INPUT DATA -

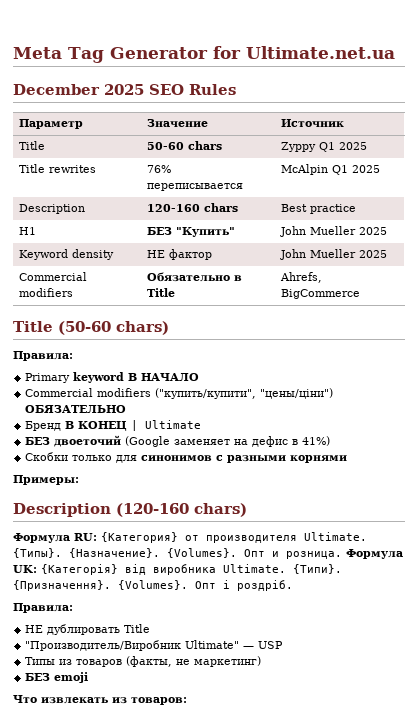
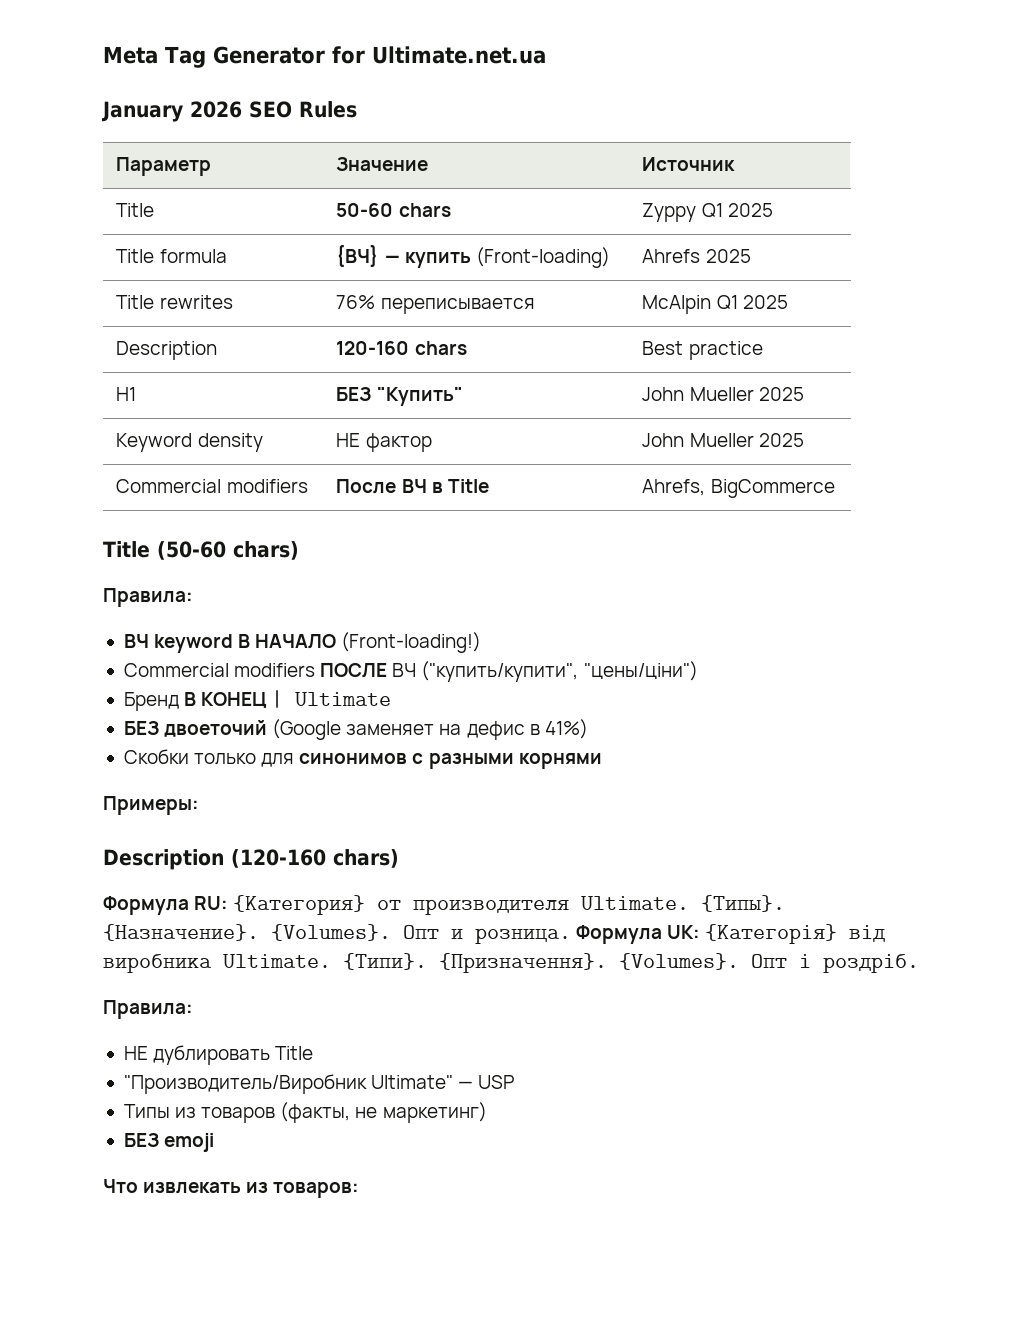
- December 2025 SEO Rules
+ January 2026 SEO Rules
+ Title formula | {ВЧ} — купить (Front-loading) | Ahrefs 2025
- Commercial modifiers | Обязательно в Title | Ahrefs, BigCommerce
+ Commercial modifiers | После ВЧ в Title | Ahrefs, BigCommerce
- Primary keyword В НАЧАЛО
- Commercial modifiers ("купить/купити", "цены/ціни") ОБЯЗАТЕЛЬНО
+ ВЧ keyword В НАЧАЛО (Front-loading!)
+ Commercial modifiers ПОСЛЕ ВЧ ("купить/купити", "цены/ціни")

WORK ORDER -
Take the line that holds "(Front-loading) | Ahrefs 2025" as the first and the last line of the material as the final one. Print that span exactly, both ends included.

SOLUTION TO THIS TASK -
+ Title formula | {ВЧ} — купить (Front-loading) | Ahrefs 2025
- Commercial modifiers | Обязательно в Title | Ahrefs, BigCommerce
+ Commercial modifiers | После ВЧ в Title | Ahrefs, BigCommerce
- Primary keyword В НАЧАЛО
- Commercial modifiers ("купить/купити", "цены/ціни") ОБЯЗАТЕЛЬНО
+ ВЧ keyword В НАЧАЛО (Front-loading!)
+ Commercial modifiers ПОСЛЕ ВЧ ("купить/купити", "цены/ціни")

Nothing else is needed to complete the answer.